He knew he'd made a miscalculation when the anger in Yata's eyes faded slightly, becoming clouded by guilt. Fushimi clicked his tongue again, irritated, and began to walk back down the beach.
It was really stupid, Misaki still feeling guilty about that. After all this time and all Fushimi had done to make Yata hate him, it was intolerable that Yata should still feel bad about a stupid mark that Fushimi had allowed to be put on him by his own free will. It was better than that other mark, at least, and Fushimi reached up to scratch at the burn on his chest.
“Hey. Saruhiko.” Yata grabbed roughly at his shoulder then and Fushimi immediately tried to push him off. Yata's hand remained firm, however, and suddenly Fushimi found himself pushed down into the sand, Yata's hands pulling at his coat.
“Misaki, what the hell are you--” Fushimi tried to slap his hands away but Yata's grip remained strong.
“You've been shaking ever since we got on land,” Yata said, voice irritated in that fondly familiar way that set Fushimi's teeth on edge. “Just take the damn coat off already and rest a minute, okay?”
“I don't need to be taken care of,” Fushimi sneered. “Especially not by pirate scum like you, Misaki.”

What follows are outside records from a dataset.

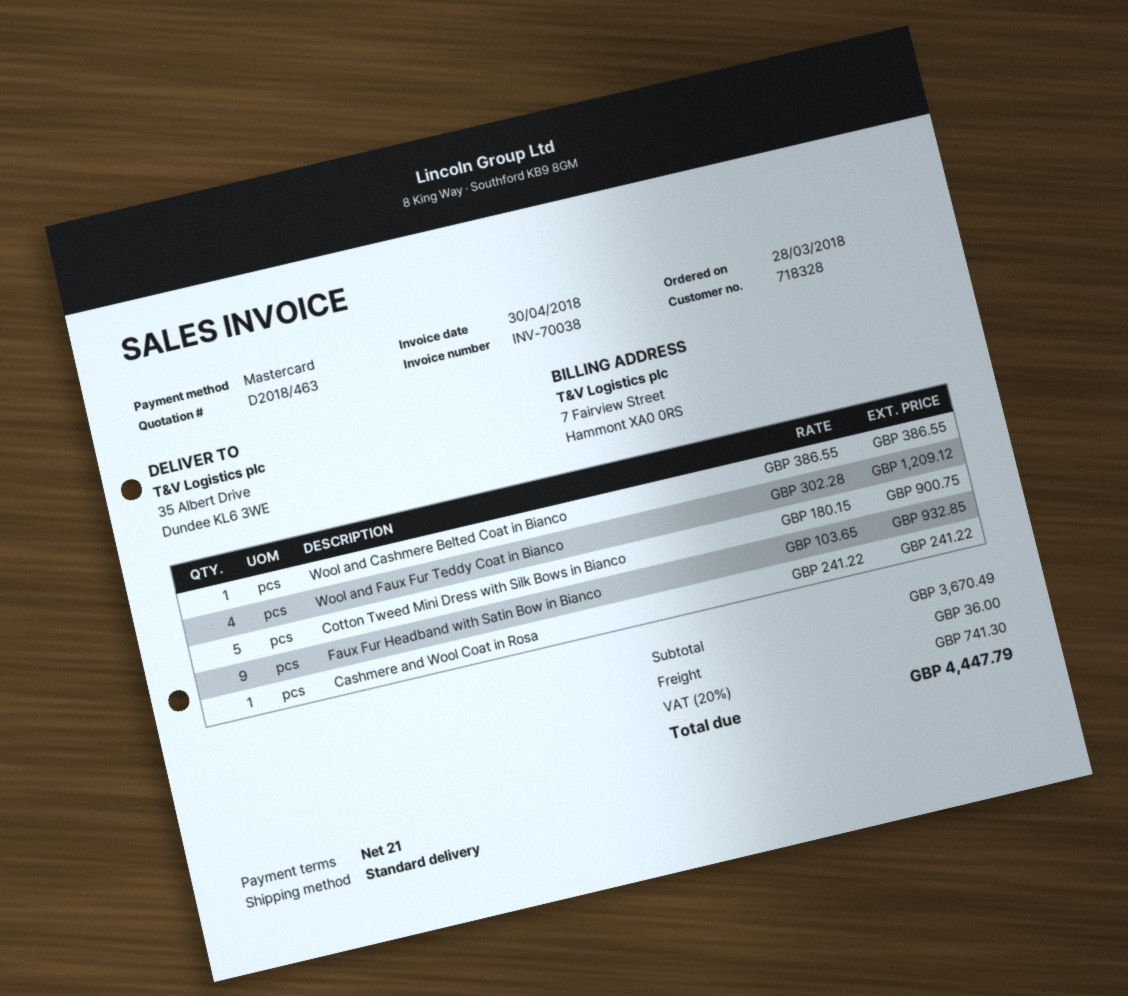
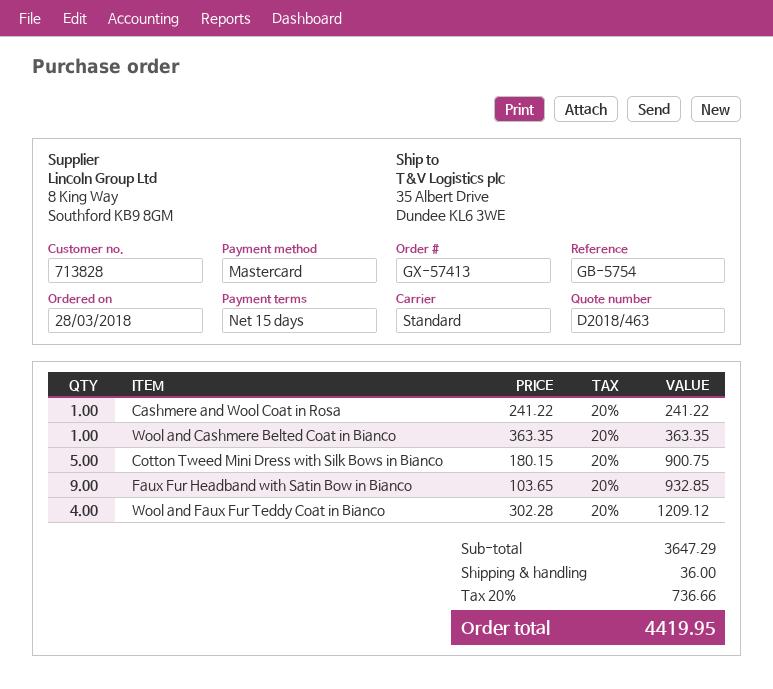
payment terms: 21 days -> 15 days
customer number: 718328 -> 713828
Wool and Cashmere Belted Coat in Bianco: 1 x 386.55 = 386.55 -> 1 x 363.35 = 363.35
subtotal: 3670.49 -> 3647.29
tax: 20% = 741.30 -> 20% = 736.66
total: 4447.79 -> 4419.95

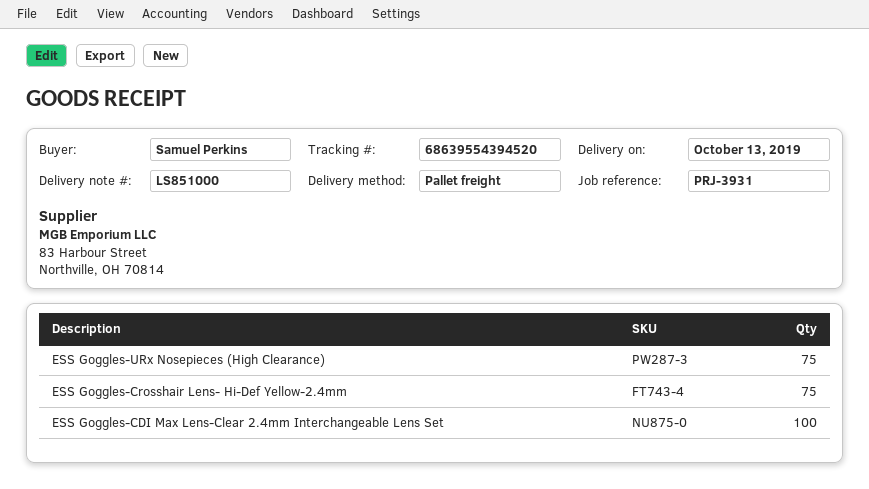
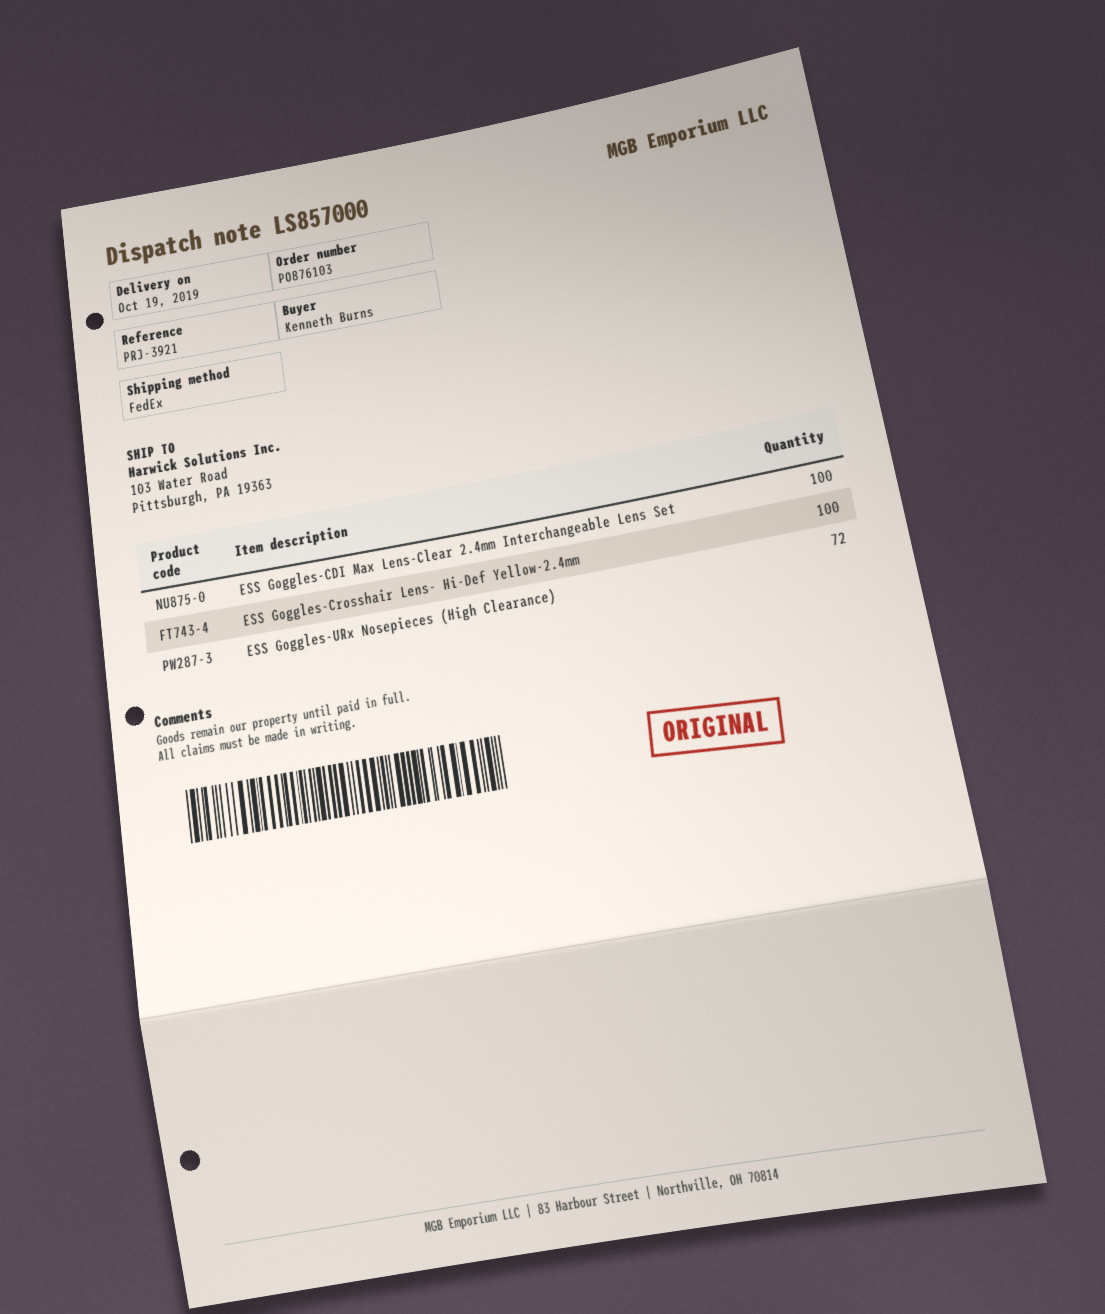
delivery note number: LS851000 -> LS857000
delivery date: 2019-10-13 -> 2019-10-19
reference: PRJ-3931 -> PRJ-3921
ordered by: Samuel Perkins -> Kenneth Burns
shipping method: pallet freight -> FedEx
ESS Goggles-URx Nosepieces (High Clearance): 75 -> 72
ESS Goggles-Crosshair Lens- Hi-Def Yellow-2.4mm: 75 -> 100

“Yeah, I thought you'd say that.” Yata laughed ruefully and something in his voice made Fushimi's hands start to shake again. “Just sit there for a bit and let me take care of everything, all right? I'll go get some wood and you can start up a fire so we can dry off.”
“Tch.” Fushimi clicked his tongue and hunched his shoulders, but he stayed sitting in the sand as Yata moved to stand. “Isn't fire your specialty, Misaki? Don't tell me you delinquents don't even carry a tinderbox for times like this?”
“Mine got lost in the water,” Yata said, a trifle sheepishly. “Anyway, you've still got something, right?”
Fushimi looked away rather than answer, even as one hand slipped into of the hidden pockets of his half-removed coat.
“And then once we're all warmed up, I guess it'll be time for some fun!” Yata continued and Fushimi raised an eyebrow. Yata only smiled, glancing over at the still-opened hatch with a significant look.
“You moron,” Fushimi said darkly. “I'm not getting drunk, especially not on old disgusting rum and especially not with you.”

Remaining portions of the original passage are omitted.